Fentanyl patches are extremely dangerous to mess with. I’ve known of two people that went to E.R. trying to use them recreationally. Cutting them exposes the cross section that time release dissolves and exposes you to overdose. Getting the cut edge wet or being sweaty might mean serious risk ….. never try to scrape off the fentanyl coating. Never try to inject the contents as well.

1. Please keep your prescribed Narcan nasal kit handy and make sure everyone in the house knows how to use it.

2. You have made a major mistake by telling your palliative care team about this. He will be obligated by law and medical policy, related to legal responsibility issues, to note in your records that you have misused your prescription as he prescribed them and are currently abusing your opiate meds. This will bring a combined review of you by several groups in your medical center. Your prescribing doctor, the Dr in charge of pharmacy opiate abuse and risk management … surely they will remove this prescription from your access and probably have you start major intermittent DAP urine panels. ( drug abuse panels ). All of this will have to come to pass because your organization will have to react to cover their a$$e$ because of potential law suits if you croak doing this. You may or may not croak, but nonetheless the. Org will cover itself, no matter what. Never ever tell your providers … of anything like this.

Just say’in…. Be careful , what you are doing is very ill advised.

kaptank profile image
kaptank in reply to Kaliber

Thank you for drawing attention. Message: do not cut fentanyl patches. I didn't know that and didn't even think about it.

EdBacon profile image
EdBacon in reply to Kaliber

Here's some more information on the subject:

pharmacytoday.org/article/S...

This isn't relative to your situation but I've used a similar approach to taking my allergy meds (non prescription now). I'll take 1/2 allegra tablet in the morning.

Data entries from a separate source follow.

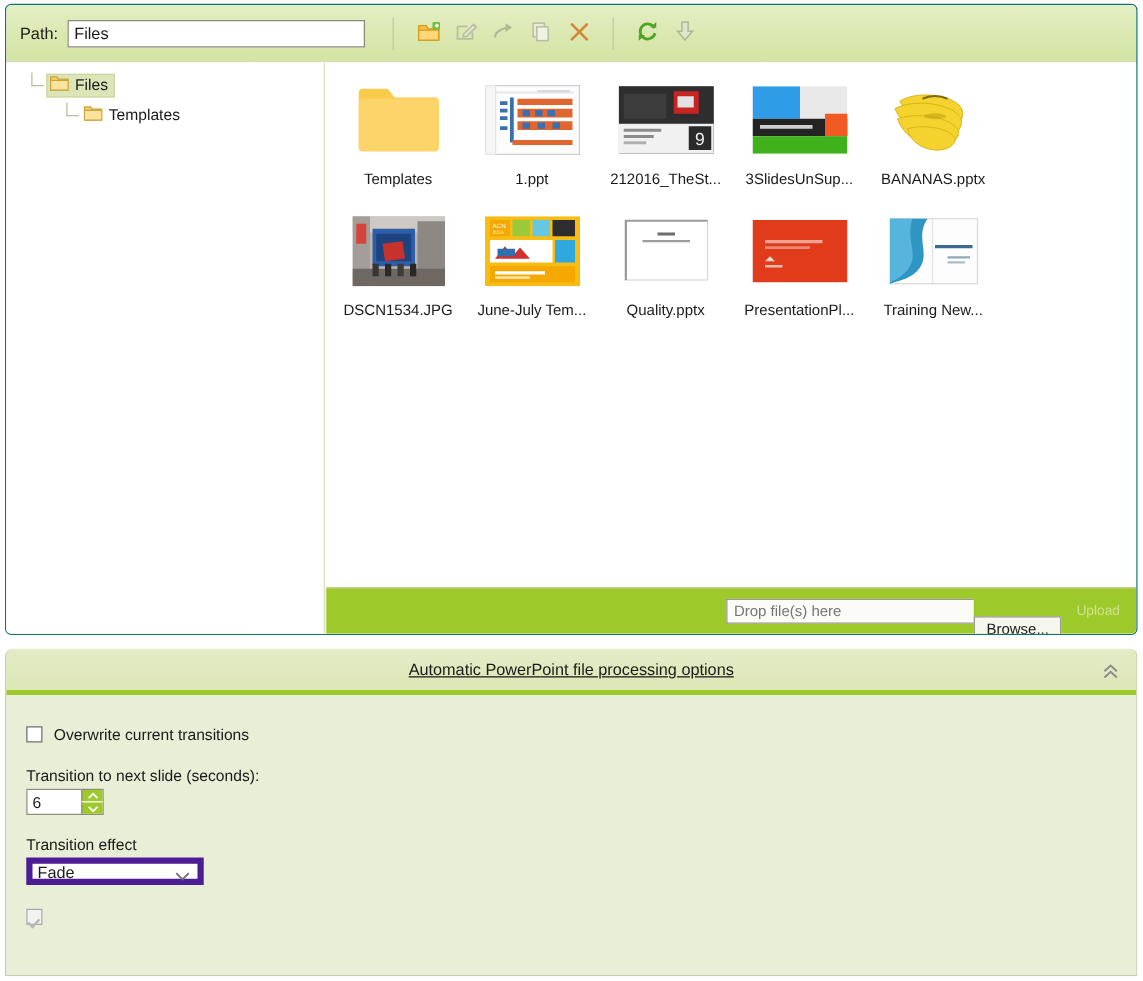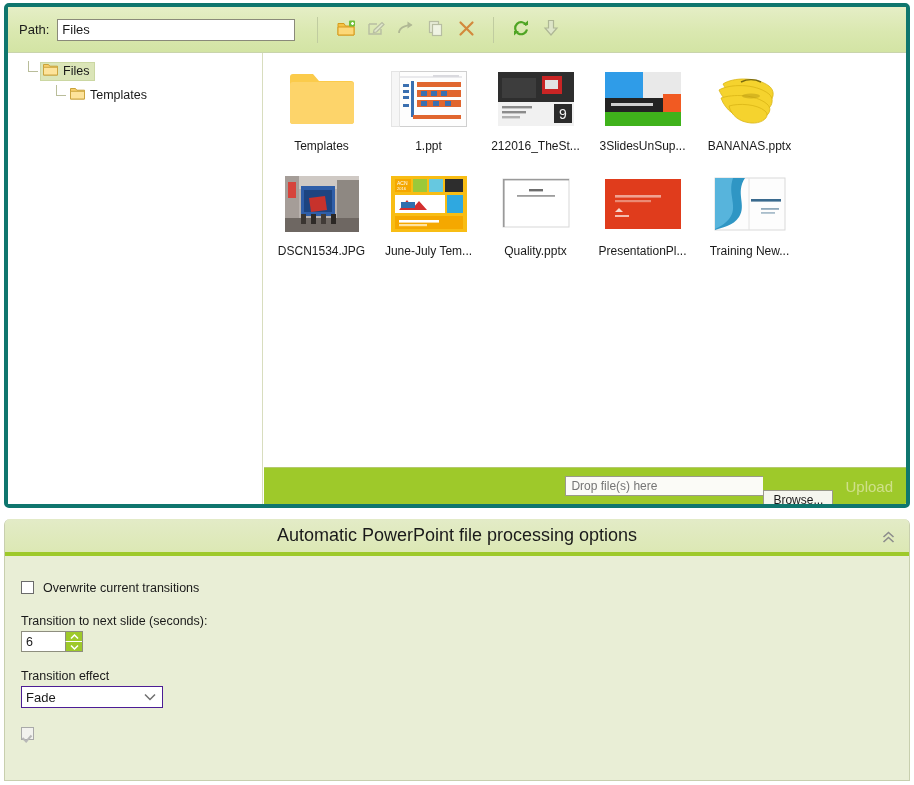--- a/index.html
+++ b/index.html
@@ -11,21 +11,21 @@
     color: #1a1a1a;
     overflow: hidden;
   }
   * { box-sizing: border-box; }
 
   
   .fm-panel {
     position: absolute;
     left: 4px; top: 3px;
     width: 906px; height: 505px;
-    border: 4px solid #0f766e;
+    border: 1px solid #0f766e;
     border-radius: 5px;
     background: #ffffff;
     overflow: hidden;
   }
 
   .fm-toolbar {
     position: relative;
     height: 46px;
     background: linear-gradient(to bottom, #e5eec6 0%, #dae8b0 55%, #d3e4a4 100%);
     border-bottom: 1px solid #c9d4ac;
@@ -193,21 +193,21 @@
     background: #f5f6ee;
     font-family: "Liberation Sans", sans-serif;
     font-size: 12px;
     color: #1a1a1a;
     text-decoration: underline;
     padding: 0 9px;
     cursor: pointer;
     display: flex; align-items: center; margin-top: 28px;
   }
   .upload-btn {
-    font-size: 15px;
+    font-size: 11px;
     color: #cfe08a;
     padding: 0 4px 0 12px;
     cursor: default;
   }
 
   
   .opt-panel {
     position: absolute;
     left: 4px; top: 519px;
     width: 906px; height: 262px;
@@ -221,22 +221,23 @@
     position: relative;
     height: 37px;
     background: linear-gradient(to bottom, #e3ebc7 0%, #dce8b4 100%);
     border-radius: 5px 5px 0 0;
     border-bottom: 4px solid #9ec92a;
     display: flex;
     align-items: center;
     justify-content: center;
   }
   .opt-title {
-    font-size: 18px;
-    color: #1a1a1a;
+    font-size: 13px;
+    color: #1a1a1a;
+    text-decoration: underline;
   }
   .collapse-icon {
     position: absolute;
     right: 12px; top: 9px;
     width: 18px; height: 18px;
     display: flex; align-items: center; justify-content: center;
     cursor: pointer;
   }
   .opt-body {
     padding: 22px 0 0 16px;
@@ -303,21 +304,21 @@
     flex: 1;
     background: #9ec92a;
     display: flex; align-items: center; justify-content: center;
     cursor: pointer;
     border-left: 1px solid #8e8e7f;
   }
   .spin-dn { border-top: 1px solid #ffffff; }
   .select-box {
     position: relative;
     width: 142px; height: 22px;
-    border: 1px solid #4c1d95;
+    border: 5px solid #4c1d95;
     background: #ffffff;
     display: flex;
     align-items: center;
     padding-left: 4px;
     cursor: pointer;
   }
   .select-value { font-size: 13px; color: #1a1a1a; }
   .select-arrow {
     position: absolute;
     right: 5px; top: 4px;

If I need to, I'll take the 2nd half later in the day.

doc1947g profile image
doc1947g

You should try to have 3 25ucg/72 hrs

CSHobie profile image
CSHobie

Thanks for the replies, are any of you on Fentanyl patches?

Let me rephrase my question. Instead of using one 75 patch for three days, I am using three X 25patches.

Has anyone tried this? Other than me?

CSHobie profile image
CSHobie

Modern Fentanyl patches don't have liquid centers, and also no membranes or any of that. It's a thin plastic film, with adhesive on it, that contains fentanyl.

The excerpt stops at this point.